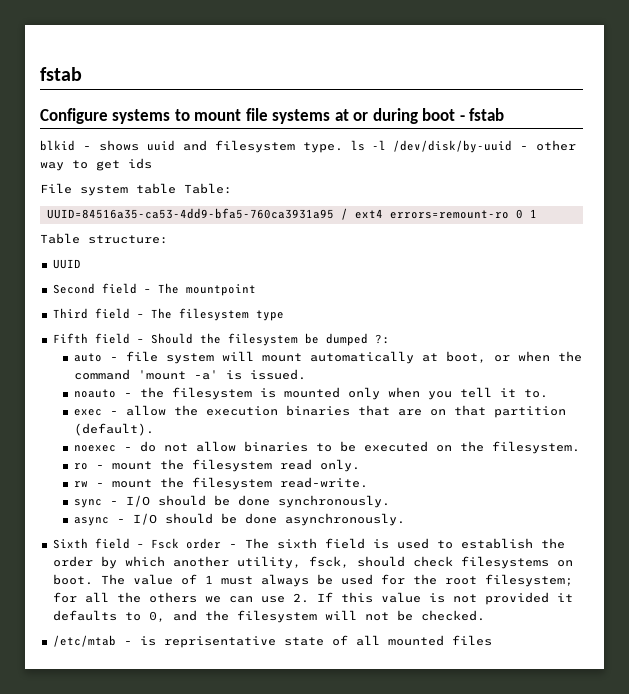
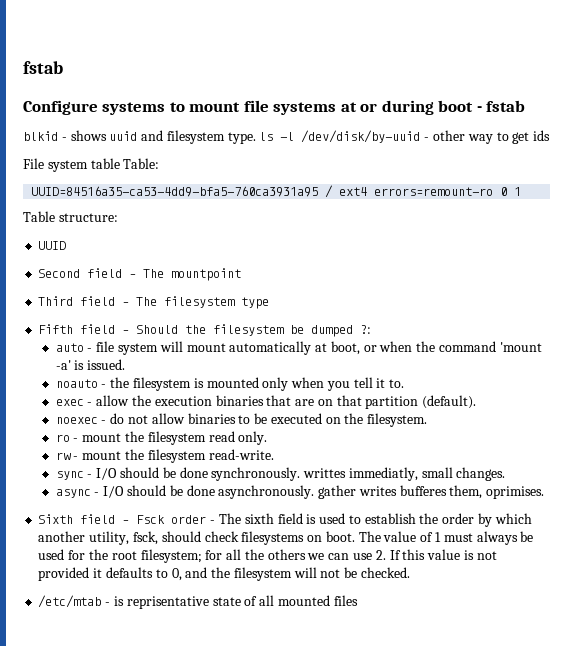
(390, 501) none -> [303,467,506,481] writtes immediatly, small changes.
(405, 519) none -> [318,485,545,499] gather writes bufferes them, oprimises.

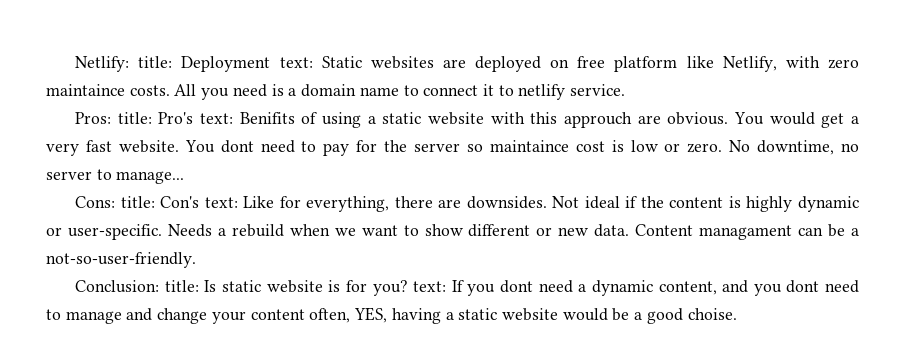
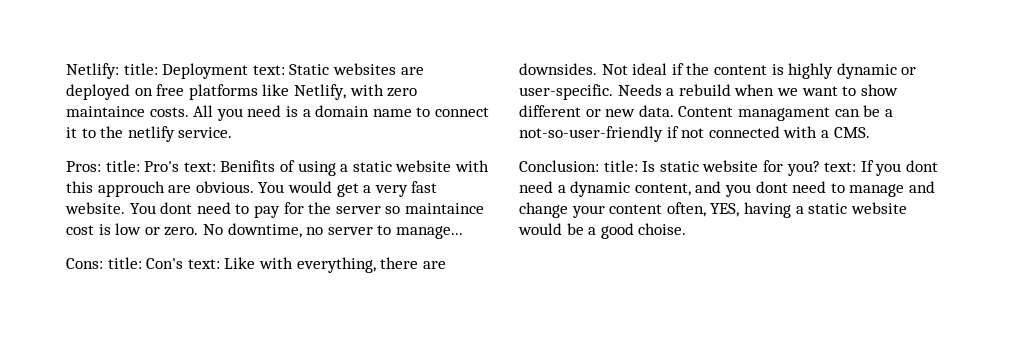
[614,56,678,72] platform -> [188,84,258,100] platforms
(514, 90) none -> [100,126,124,138] the
[279,196,301,208] for -> [258,257,293,269] with
[46,252,196,268] not-so-user-friendly. -> [519,126,870,142] not-so-user-friendly if not connected with a CMS.
[328,280,341,292] is -> (759, 166) none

########

Only the pictures are to be left out; copy all the remaining material above exactly.

Exercise output:
(390, 501) none -> [303,467,506,481] writtes immediatly, small changes.
(405, 519) none -> [318,485,545,499] gather writes bufferes them, oprimises.

[614,56,678,72] platform -> [188,84,258,100] platforms
(514, 90) none -> [100,126,124,138] the
[279,196,301,208] for -> [258,257,293,269] with
[46,252,196,268] not-so-user-friendly. -> [519,126,870,142] not-so-user-friendly if not connected with a CMS.
[328,280,341,292] is -> (759, 166) none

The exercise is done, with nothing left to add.